Take each line from the material below that includes the string "filter" and copy it.
── EXTRACTED ENTRIES ──
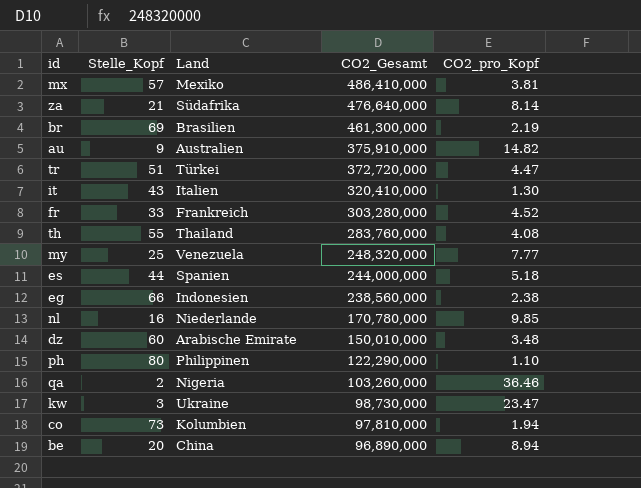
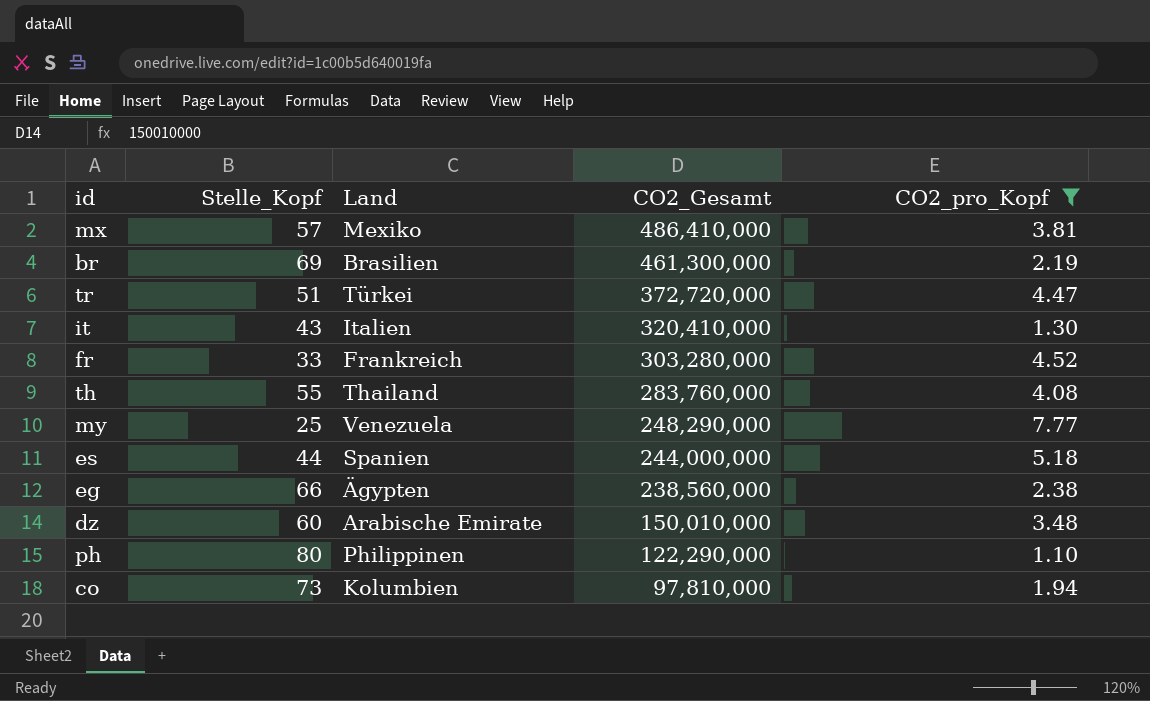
filter: none -> CO2_pro_Kopf <= 7.77
my | CO2_Gesamt: 248,320,000 -> 248,290,000
eg | Land: Indonesien -> Ägypten

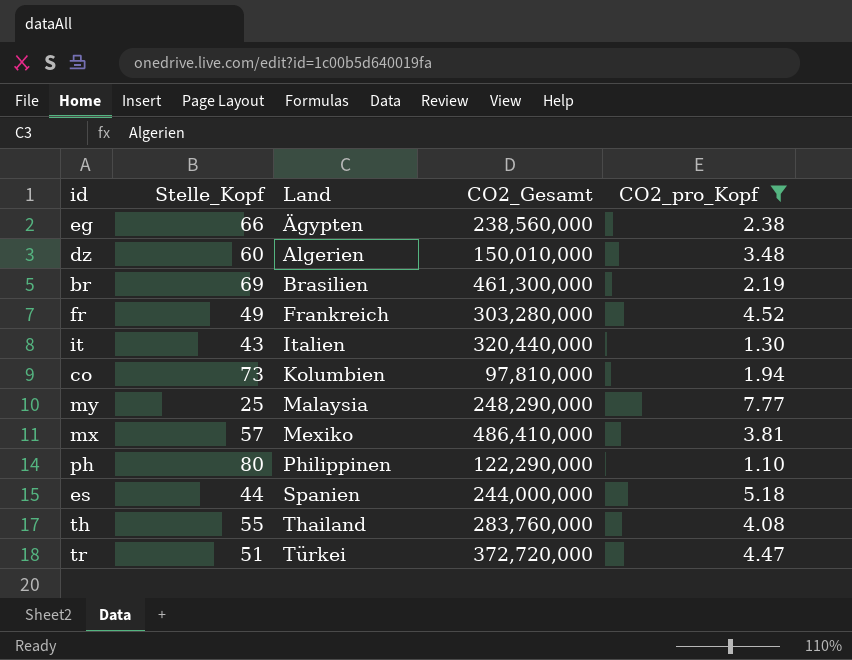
row order: CO2_Gesamt descending -> Land ascending
dz | Land: Arabische Emirate -> Algerien
fr | Stelle_Kopf: 33 -> 49
it | CO2_Gesamt: 320,410,000 -> 320,440,000
my | Land: Venezuela -> Malaysia

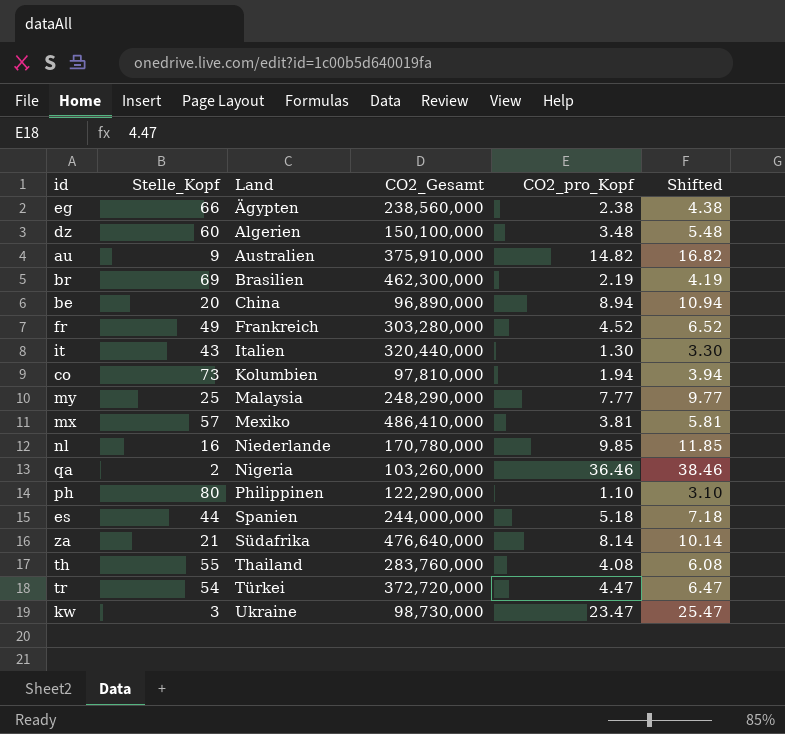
filter: CO2_pro_Kopf <= 7.77 -> none
column Shifted | formula: none -> [CO2_pro_Kopf] + 2
dz | CO2_Gesamt: 150,010,000 -> 150,100,000
br | CO2_Gesamt: 461,300,000 -> 462,300,000
tr | Stelle_Kopf: 51 -> 54

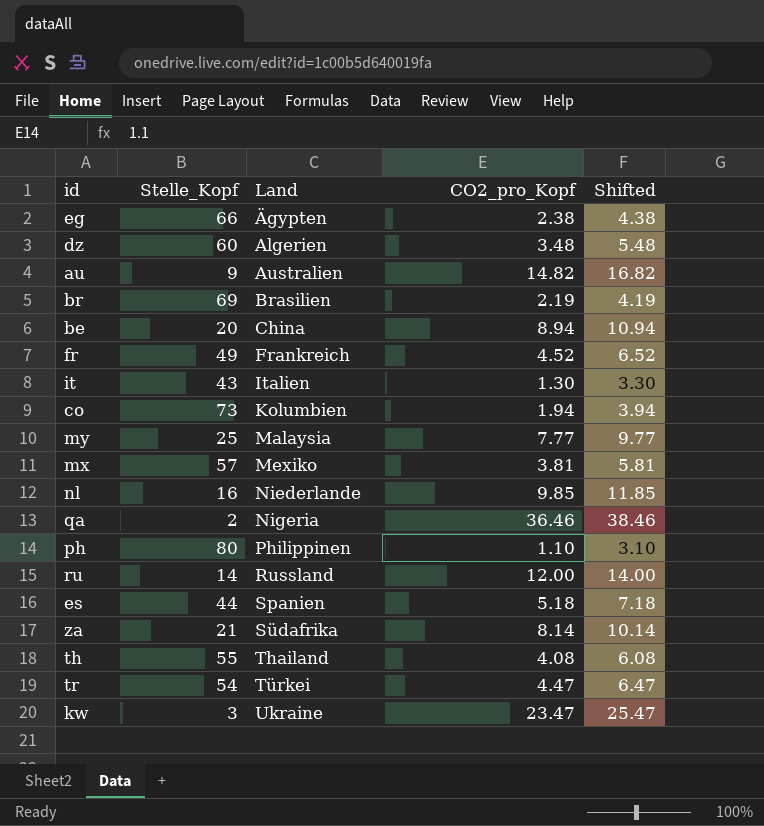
column CO2_Gesamt | position: 4 -> none
row ru: none -> 14 | Russland | 12.00 | 14.00

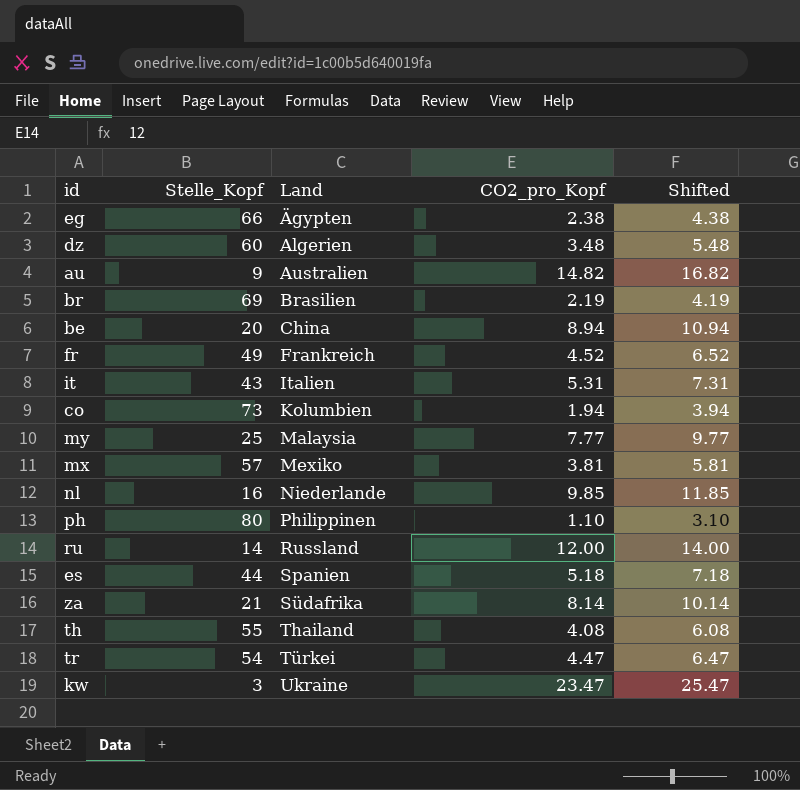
row qa: 2 | Nigeria | 36.46 | 38.46 -> none
it | CO2_pro_Kopf: 1.30 -> 5.31
it | Shifted: 3.30 -> 7.31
───
#### [RESULT]
filter: none -> CO2_pro_Kopf <= 7.77
filter: CO2_pro_Kopf <= 7.77 -> none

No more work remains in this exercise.